--- RECORDS TO USE Enclosed Below ---
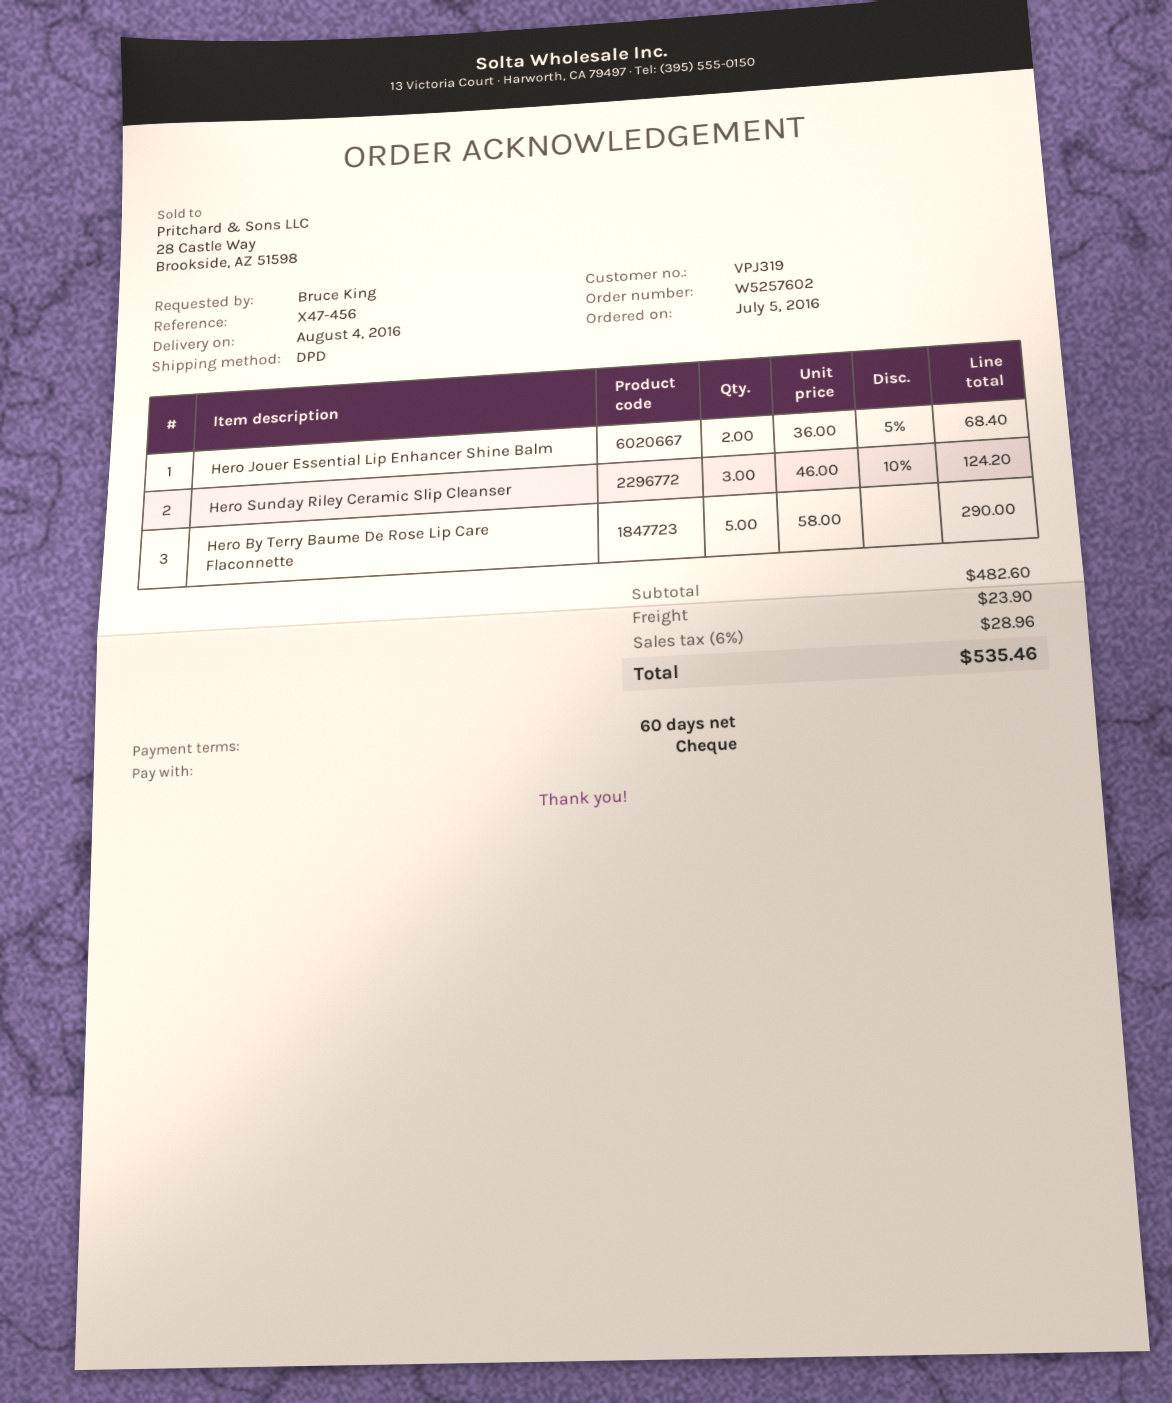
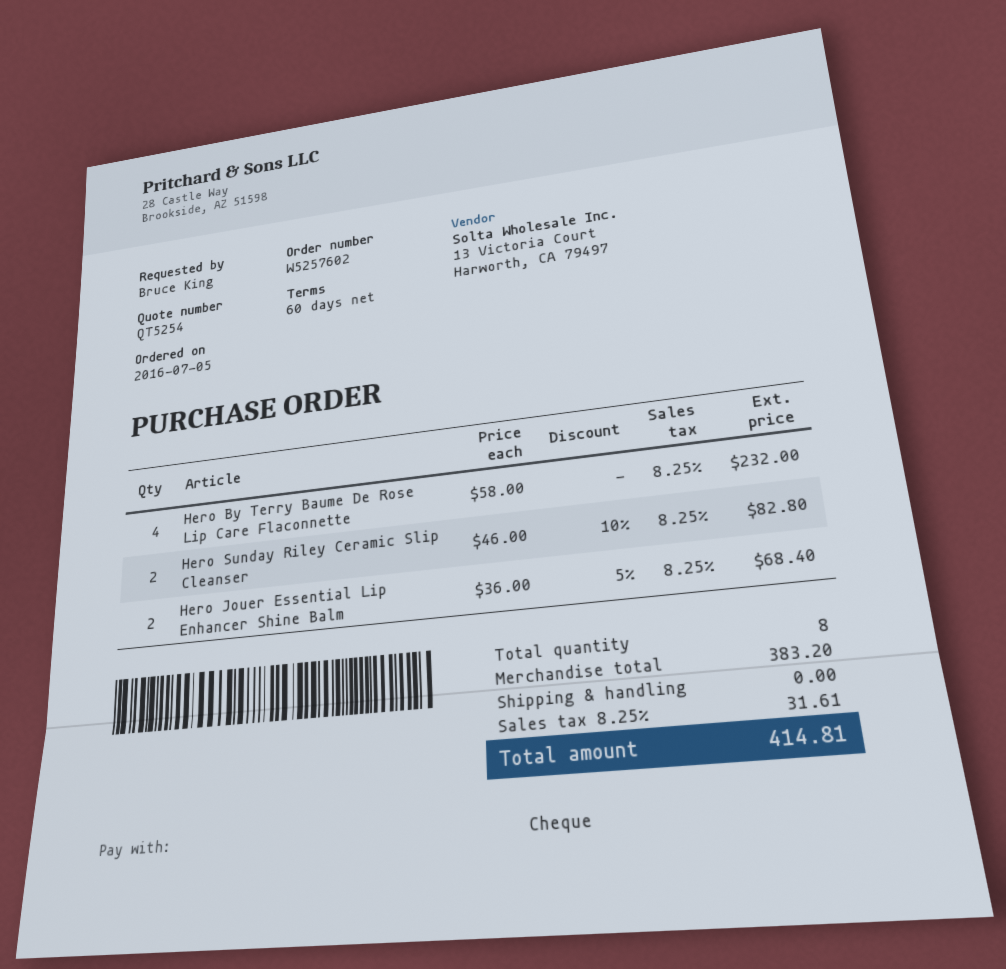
Hero Sunday Riley Ceramic Slip Cleanser: 3 x 46.00 - 10% = 124.20 -> 2 x 46.00 - 10% = 82.80
Hero By Terry Baume De Rose Lip Care Flaconnette: 5 x 58.00 = 290.00 -> 4 x 58.00 = 232.00
subtotal: 482.60 -> 383.20
shipping: 23.90 -> 0.00
tax: 6% = 28.96 -> 8.25% = 31.61
total: 535.46 -> 414.81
--- End of Enclosed RECORDS TO USE ---
Please give the number of lines above that hold the word "Hero", and only that number.

* ANSWER BOX *
2